Indeed, there are several outcomes of these complications, like functional laryngeal defects, which are mainly related to respiratory and phonatory activities. These clinical manifestations can evolve in different ways within a context of a wide range of possibilities, from the spontaneous bilateral or monolateral recovery to the necessity of a functional or surgical restoration.
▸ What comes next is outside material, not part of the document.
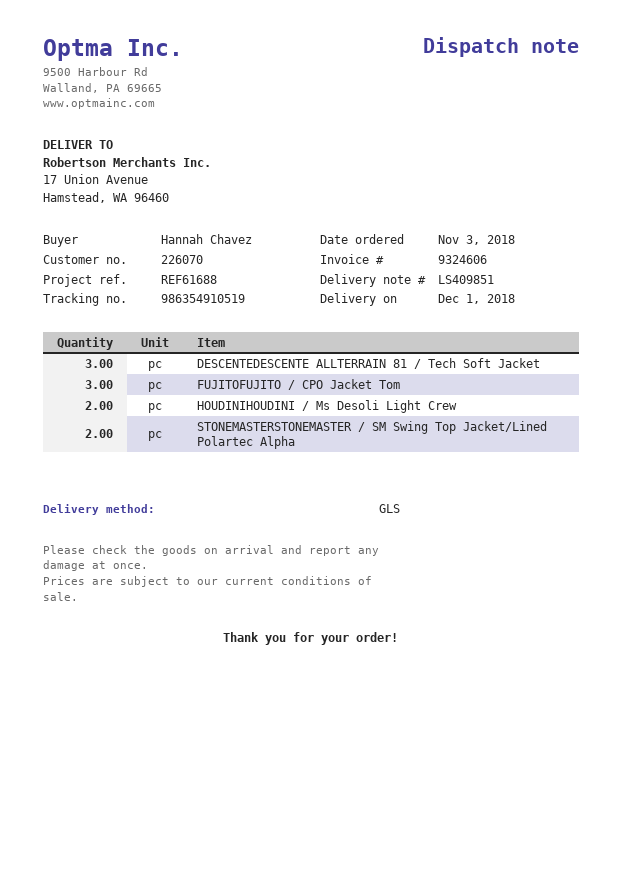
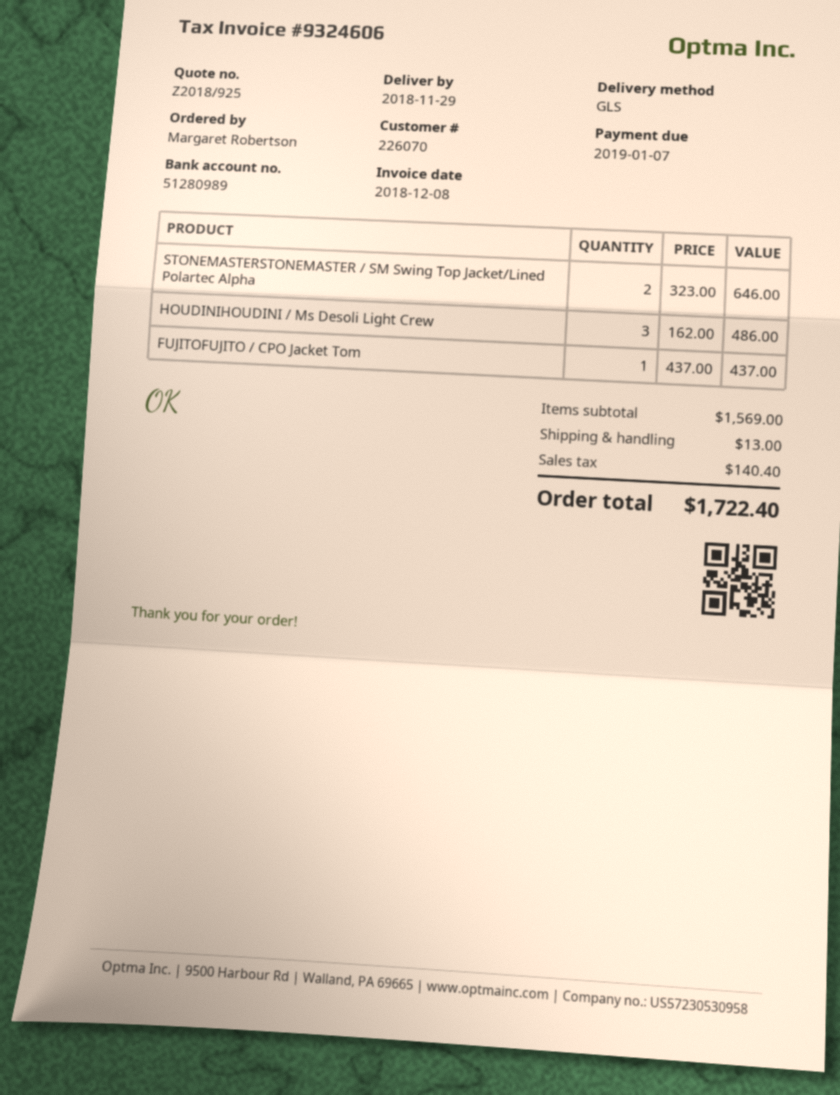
delivery date: 2018-12-01 -> 2018-11-29
ordered by: Hannah Chavez -> Margaret Robertson
DESCENTEDESCENTE ALLTERRAIN 81 / Tech Soft Jacket: 3 -> none
FUJITOFUJITO / CPO Jacket Tom: 3 -> 1
HOUDINIHOUDINI / Ms Desoli Light Crew: 2 -> 3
This study allowed the acquisition of useful information about prognostic indications and an adequate therapeutic process, based on the specific clinical characteristics.
双侧喉返神经损伤仍是甲状腺手术后的主要并发症之一,尽管神经术中监测已使这种损伤有所减少。本观察性回顾性研究旨在确定甲状腺切除术后可能出现的不同临床情况的发病方式和恢复时间。
在坎帕尼亚大学“L. 万维泰利”耳鼻喉科2017年至2022年期间接受甲状腺全切除术治疗良性肿瘤的1417例患者中,本研究纳入了30例双侧声带运动功能障碍患者。这些患者(28名女性,2名男性)年龄在24至78岁之间(平均年龄51.7岁),均存在双侧声带运动功能障碍。研究中有5例患者术后苏醒时出现急性呼吸衰竭,需要进行长时间的经鼻气管安全拔管。其他25例患者在甲状腺手术后约30天开始了为期9个月的诊断和治疗过程。
事实上,这些并发症有多种结局,如功能性喉部缺陷,主要与呼吸和发声活动有关。这些临床表现可能在多种可能性的背景下以不同方式演变,从自发的双侧或单侧恢复到功能性或手术修复的必要性。
本研究基于特定临床特征,获取了有关预后指标和适当治疗过程的有用信息。